GOP convention: Paul, party activists make peace — sort of
BRANSON, Mo. –As predicted earlier this week by state GOP executive director Jared Craighead, conventioneers voted today to seat the bulk of the challenged delegates and alternates suspected of being loyal to renegade presidential contender Ron Paul.
After several hours of haggling Saturday morning, all but 54 of the delegates and alternates were approved to participate. That’s far fewer than the initial challenged tally of 287 convention delegates and 89 alternates.
The 54 included 10 who held or had run for elected office in the Libertarian Party, and 28 whose voter registrations couldn’t be verified. Meanwhile, 14 were knocked out because their caucus organizers failed to comply with state rules requiring published notices before the meeting.
The tally of OKed state-convention delegates and alternates, as of 1:30 p.m.: 1,296 delegates and 107 alternates. (Because of no-shows, 152 other alternates were elevated to delegates.)
The numbers could change slightly in the afternoon, as the convention debates various platform issues and some delegates opt to “take a nap” or go home, as one party operative put it.
Party leaders did get their field of preferred national delegates, called the “strong and faithful Republican Slate” elected Saturday morning to the national convention, defeating the Paul camp’s “Fiscal Responsibility Slate.”
The establishment also got their preferred choices elected as “electors,” who cast Missouri’s 11 electoral votes when the Electoral College meets after the presidential election.
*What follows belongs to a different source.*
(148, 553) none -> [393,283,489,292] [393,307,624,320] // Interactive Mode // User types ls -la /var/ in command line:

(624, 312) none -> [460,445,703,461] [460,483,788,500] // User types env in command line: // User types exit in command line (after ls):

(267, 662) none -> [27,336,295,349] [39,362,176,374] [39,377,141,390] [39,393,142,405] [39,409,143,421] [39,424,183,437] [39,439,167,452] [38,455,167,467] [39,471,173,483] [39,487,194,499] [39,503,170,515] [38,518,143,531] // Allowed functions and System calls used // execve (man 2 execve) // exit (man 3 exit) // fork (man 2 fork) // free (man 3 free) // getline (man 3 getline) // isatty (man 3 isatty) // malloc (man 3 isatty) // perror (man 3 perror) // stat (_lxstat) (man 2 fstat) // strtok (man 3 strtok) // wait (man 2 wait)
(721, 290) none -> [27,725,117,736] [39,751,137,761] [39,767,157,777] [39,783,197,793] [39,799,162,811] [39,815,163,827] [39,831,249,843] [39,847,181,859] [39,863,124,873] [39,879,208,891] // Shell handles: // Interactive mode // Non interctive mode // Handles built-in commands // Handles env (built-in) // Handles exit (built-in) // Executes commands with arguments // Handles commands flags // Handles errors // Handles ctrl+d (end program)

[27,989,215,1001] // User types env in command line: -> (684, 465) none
Paul forces failed in several attempts to engage in debates over the slates or issues.
At one point, when state party chair Doug Russell (also elected convention chairman) overruled a Paul camp effort to force a vote over delegates, a Paul delegate shouted in frustration: “Why don’t you just pick them?”
By all accounts, civility prevailed during lunch.





Ronulans…Are you out there?
It’s quiet… too quiet.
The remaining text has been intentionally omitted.